-- DATASET RECORDS follows --

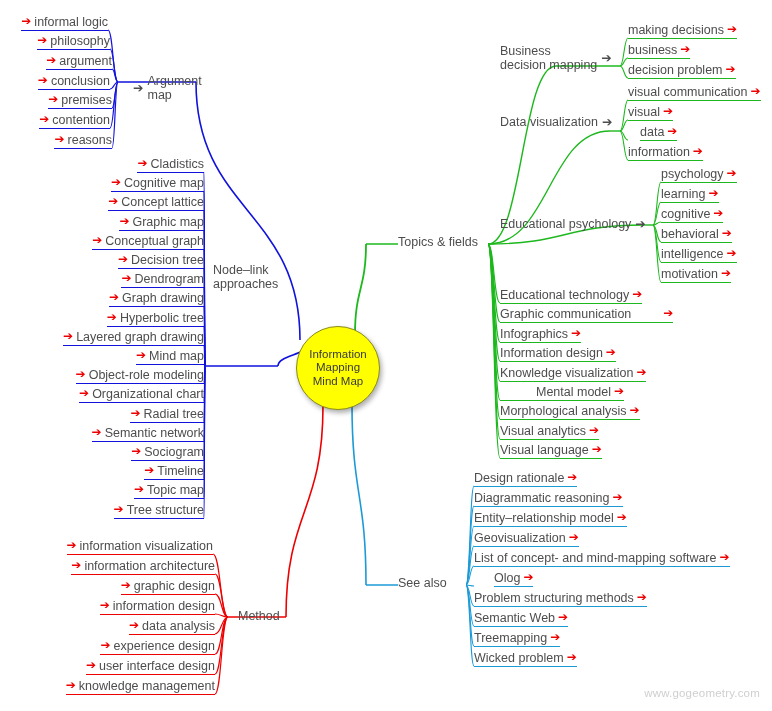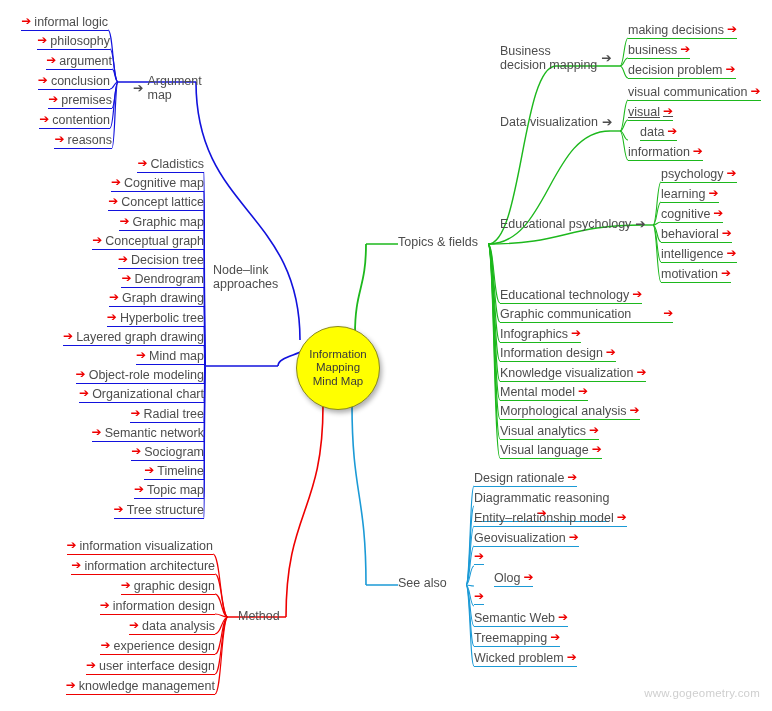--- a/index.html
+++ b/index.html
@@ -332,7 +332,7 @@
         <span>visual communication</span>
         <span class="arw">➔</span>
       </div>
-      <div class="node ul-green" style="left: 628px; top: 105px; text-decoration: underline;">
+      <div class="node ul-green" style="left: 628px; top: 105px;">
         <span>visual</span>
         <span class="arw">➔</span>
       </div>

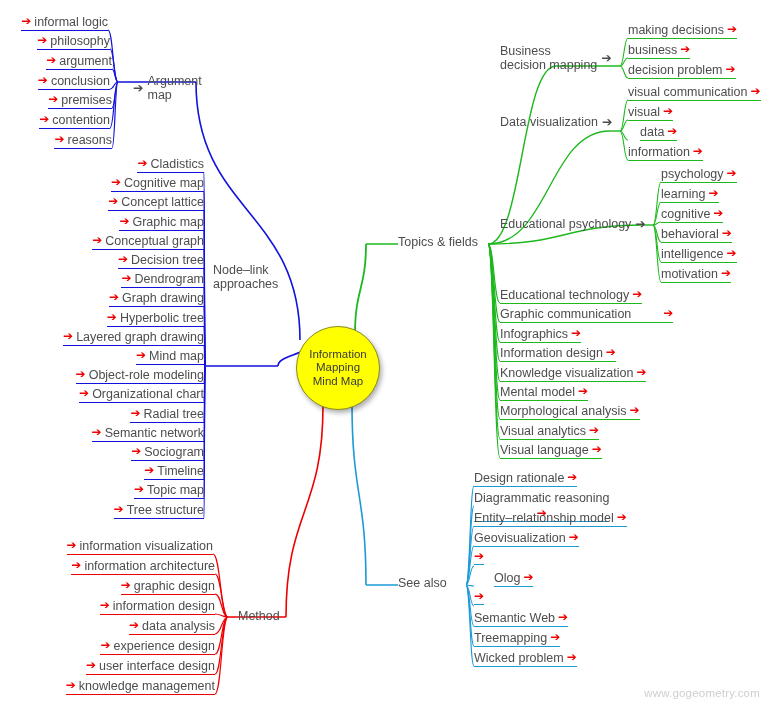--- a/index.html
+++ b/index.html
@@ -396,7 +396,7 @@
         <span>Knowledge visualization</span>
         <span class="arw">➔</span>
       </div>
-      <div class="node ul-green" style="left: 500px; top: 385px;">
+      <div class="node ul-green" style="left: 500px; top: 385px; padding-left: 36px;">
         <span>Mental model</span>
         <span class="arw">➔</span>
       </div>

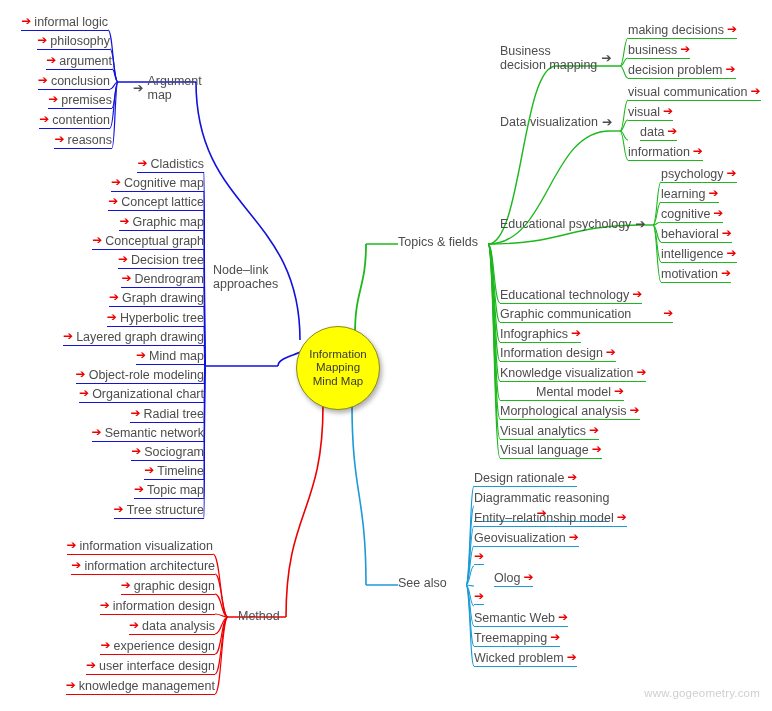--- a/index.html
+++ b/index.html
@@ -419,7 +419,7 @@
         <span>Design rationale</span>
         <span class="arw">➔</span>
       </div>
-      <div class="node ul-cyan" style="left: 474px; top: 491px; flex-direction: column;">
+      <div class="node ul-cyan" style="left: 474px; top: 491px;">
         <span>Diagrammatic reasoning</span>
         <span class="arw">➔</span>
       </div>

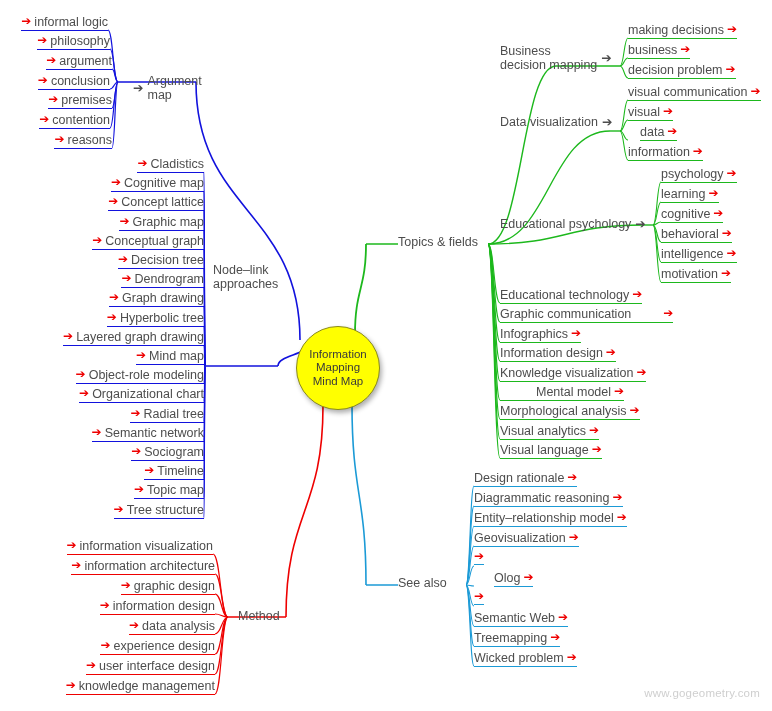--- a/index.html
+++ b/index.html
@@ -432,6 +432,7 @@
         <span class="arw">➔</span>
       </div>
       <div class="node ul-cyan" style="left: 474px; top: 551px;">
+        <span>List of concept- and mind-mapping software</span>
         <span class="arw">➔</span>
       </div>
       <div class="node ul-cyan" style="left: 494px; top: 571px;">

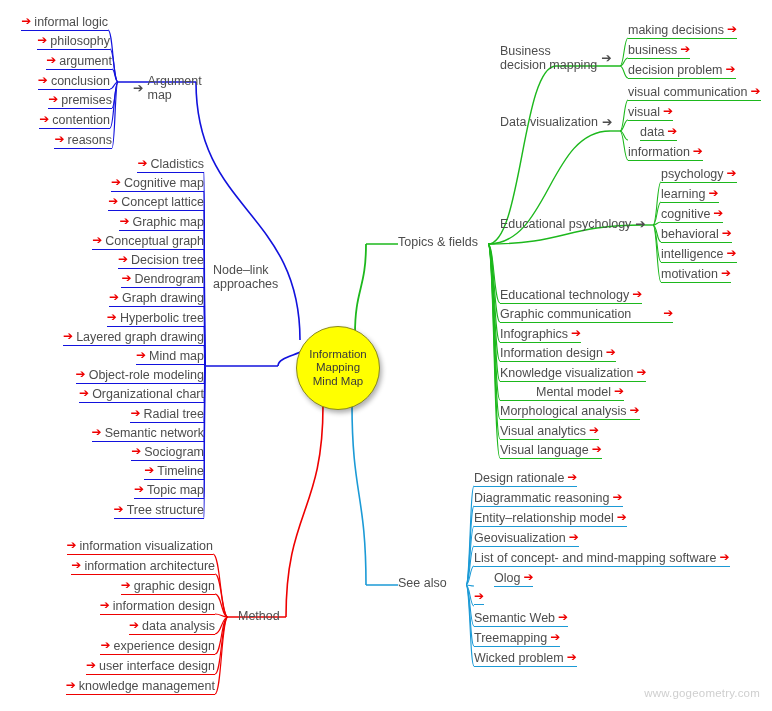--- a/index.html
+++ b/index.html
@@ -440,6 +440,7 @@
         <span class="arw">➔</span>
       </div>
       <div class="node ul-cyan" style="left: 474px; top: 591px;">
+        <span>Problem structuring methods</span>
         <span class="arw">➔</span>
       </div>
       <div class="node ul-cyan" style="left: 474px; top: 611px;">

-- DATASET RECORDS concluded --
-- DATASET RECORDS follows --

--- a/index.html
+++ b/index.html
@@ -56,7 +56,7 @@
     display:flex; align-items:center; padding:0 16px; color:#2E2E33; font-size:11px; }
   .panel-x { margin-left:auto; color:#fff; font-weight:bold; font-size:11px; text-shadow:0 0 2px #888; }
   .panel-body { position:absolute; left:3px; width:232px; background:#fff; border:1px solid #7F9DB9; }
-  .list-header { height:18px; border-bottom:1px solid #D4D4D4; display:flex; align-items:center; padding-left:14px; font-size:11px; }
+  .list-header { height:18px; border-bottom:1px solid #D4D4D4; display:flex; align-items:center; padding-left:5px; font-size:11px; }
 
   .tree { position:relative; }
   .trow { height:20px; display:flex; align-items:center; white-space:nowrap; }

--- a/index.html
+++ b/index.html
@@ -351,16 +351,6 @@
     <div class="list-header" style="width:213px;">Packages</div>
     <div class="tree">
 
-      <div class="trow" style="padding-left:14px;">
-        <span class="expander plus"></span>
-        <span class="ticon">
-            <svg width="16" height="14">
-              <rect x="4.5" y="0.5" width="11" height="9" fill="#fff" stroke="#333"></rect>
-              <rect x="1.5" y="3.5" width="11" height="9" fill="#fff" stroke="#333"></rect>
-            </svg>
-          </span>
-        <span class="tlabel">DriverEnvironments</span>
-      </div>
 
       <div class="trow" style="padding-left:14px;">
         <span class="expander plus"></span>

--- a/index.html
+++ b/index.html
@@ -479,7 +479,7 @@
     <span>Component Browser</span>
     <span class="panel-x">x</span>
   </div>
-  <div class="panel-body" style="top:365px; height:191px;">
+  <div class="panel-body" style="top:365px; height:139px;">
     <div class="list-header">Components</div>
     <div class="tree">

-- DATASET RECORDS concluded --

Find the word "trow" in the records, and report each line that has it.

   .trow { height:20px; display:flex; align-items:center; white-space:nowrap; }
-      <div class="trow" style="padding-left:14px;">
       <div class="trow" style="padding-left:14px;">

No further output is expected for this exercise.